• Exercise details:
Exactly as written, return all the data, leaving its pictures behind.

(Revision comparison data)
※ ※ ※

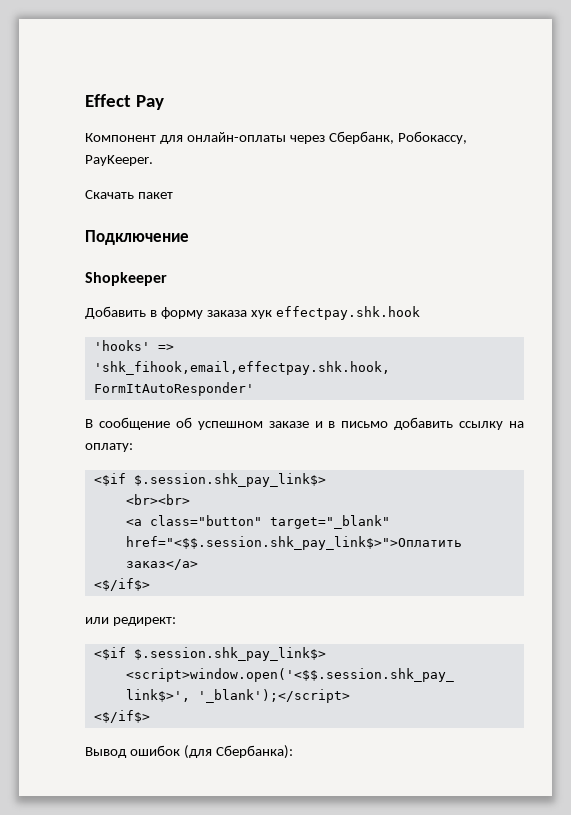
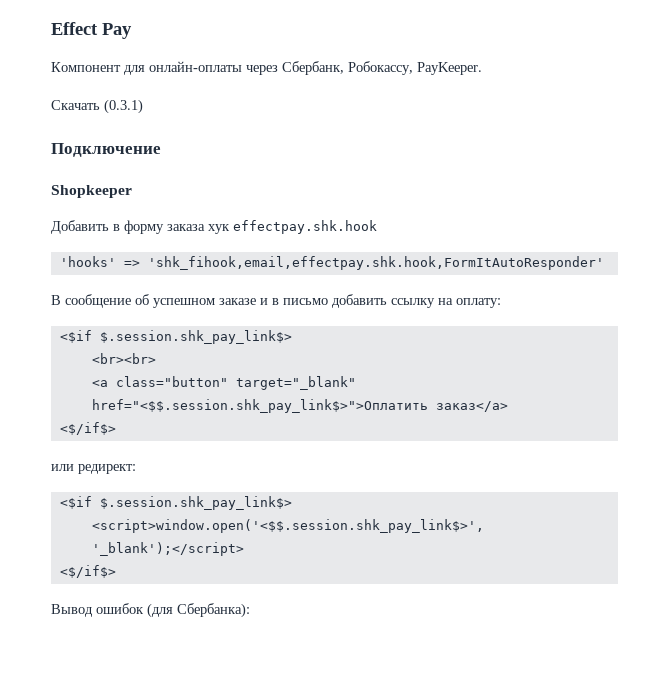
[137,192,173,199] пакет -> [104,99,143,114] (0.3.1)

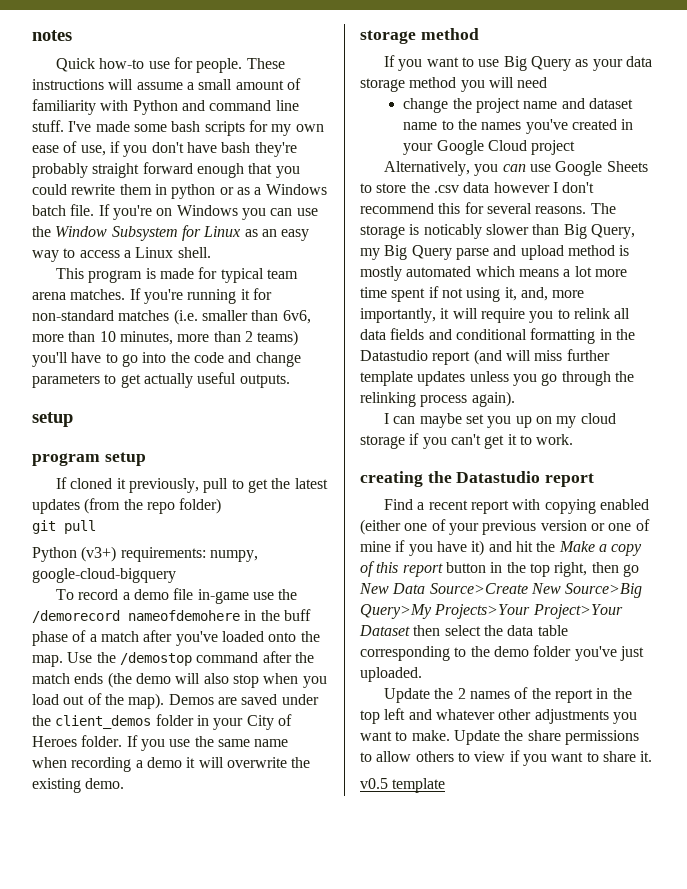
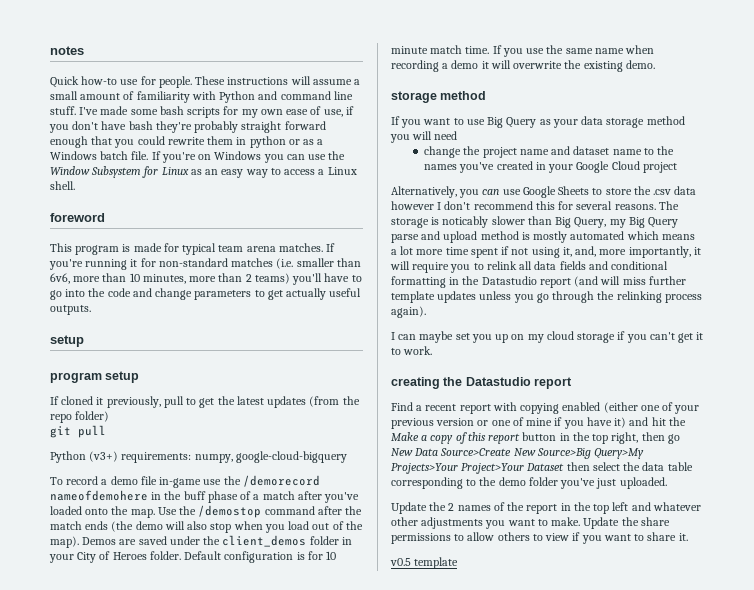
(211, 252) none -> [50,213,105,222] // foreword
(123, 741) none -> [184,551,337,563] [391,45,490,54] Default configuration is for 10 minute match time.

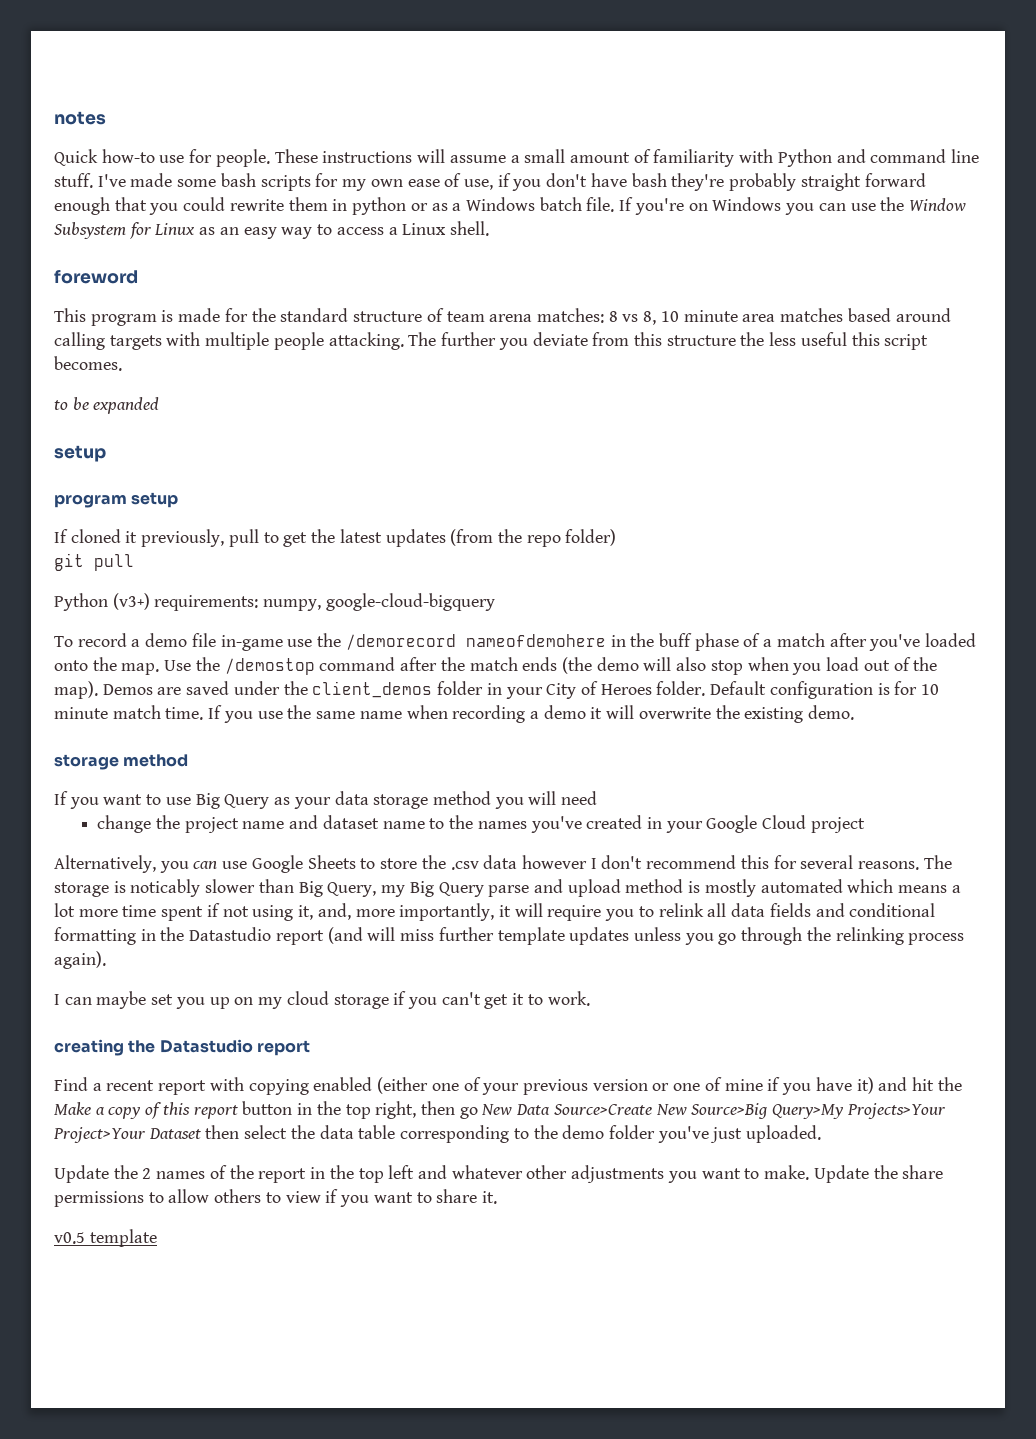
[182,243,336,255] [49,258,361,270] [50,273,362,285] [50,288,362,300] [50,305,91,315] typical team arena matches. If you're running it for non-standard matches (i.e. smaller than 6v6, more than 10 minutes, more than 2 teams) you'll have to go into the code and change parameters to get actually useful outputs. -> [251,308,951,325] [54,332,929,350] [54,356,122,371] [54,397,160,414] the standard structure of team arena matches: 8 vs 8, 10 minute area matches based around calling targets with multiple people attacking. The further you deviate from this structure the less useful this script becomes. // to be expanded

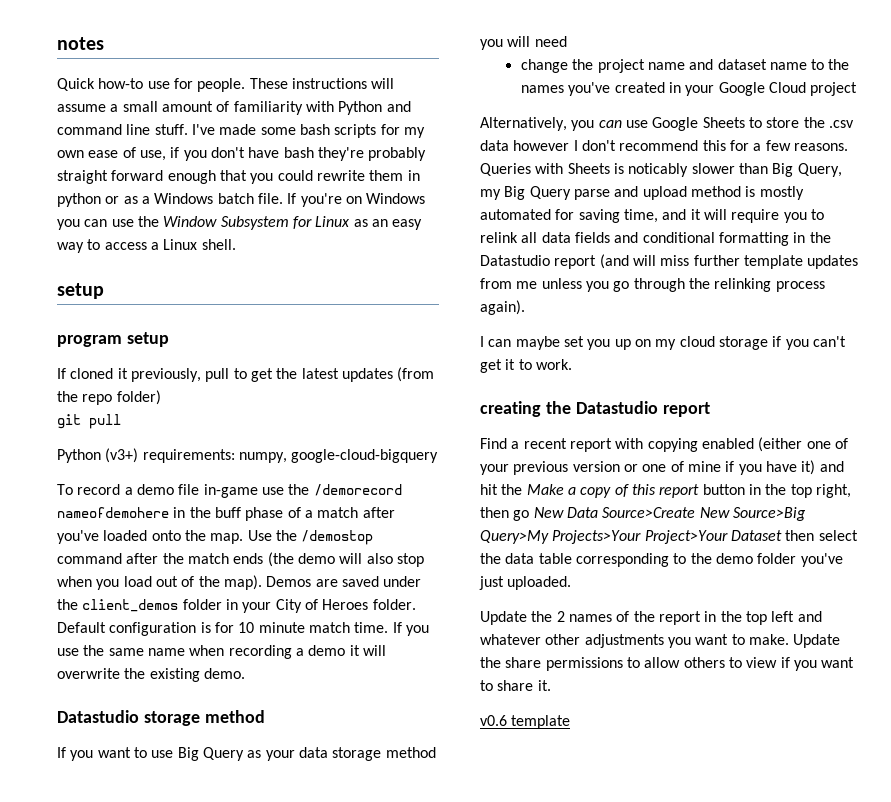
[54,270,138,284] [54,308,951,326] [54,332,929,350] [54,356,122,371] [54,397,160,414] // foreword // This program is made for the standard structure of team arena matches: 8 vs 8, 10 minute area matches based around calling targets with multiple people attacking. The further you deviate from this structure the less useful this script becomes. // to be expanded -> (236, 244) none
(855, 712) none -> [57,710,139,723] Datastudio
[800,855,952,870] [54,882,109,897] several reasons. The storage -> [753,140,848,151] [480,163,610,176] a few reasons. Queries with Sheets
[847,879,961,893] [54,903,495,921] which means a lot more time spent if not using it, and, more importantly, -> [555,209,687,223] for saving time, and
(630, 936) none -> [480,278,538,289] from me
[54,1232,85,1244] v0.5 -> [480,715,507,726] v0.6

※ ※ ※

• Exercise result:
[137,192,173,199] пакет -> [104,99,143,114] (0.3.1)

(211, 252) none -> [50,213,105,222] // foreword
(123, 741) none -> [184,551,337,563] [391,45,490,54] Default configuration is for 10 minute match time.

[182,243,336,255] [49,258,361,270] [50,273,362,285] [50,288,362,300] [50,305,91,315] typical team arena matches. If you're running it for non-standard matches (i.e. smaller than 6v6, more than 10 minutes, more than 2 teams) you'll have to go into the code and change parameters to get actually useful outputs. -> [251,308,951,325] [54,332,929,350] [54,356,122,371] [54,397,160,414] the standard structure of team arena matches: 8 vs 8, 10 minute area matches based around calling targets with multiple people attacking. The further you deviate from this structure the less useful this script becomes. // to be expanded

[54,270,138,284] [54,308,951,326] [54,332,929,350] [54,356,122,371] [54,397,160,414] // foreword // This program is made for the standard structure of team arena matches: 8 vs 8, 10 minute area matches based around calling targets with multiple people attacking. The further you deviate from this structure the less useful this script becomes. // to be expanded -> (236, 244) none
(855, 712) none -> [57,710,139,723] Datastudio
[800,855,952,870] [54,882,109,897] several reasons. The storage -> [753,140,848,151] [480,163,610,176] a few reasons. Queries with Sheets
[847,879,961,893] [54,903,495,921] which means a lot more time spent if not using it, and, more importantly, -> [555,209,687,223] for saving time, and
(630, 936) none -> [480,278,538,289] from me
[54,1232,85,1244] v0.5 -> [480,715,507,726] v0.6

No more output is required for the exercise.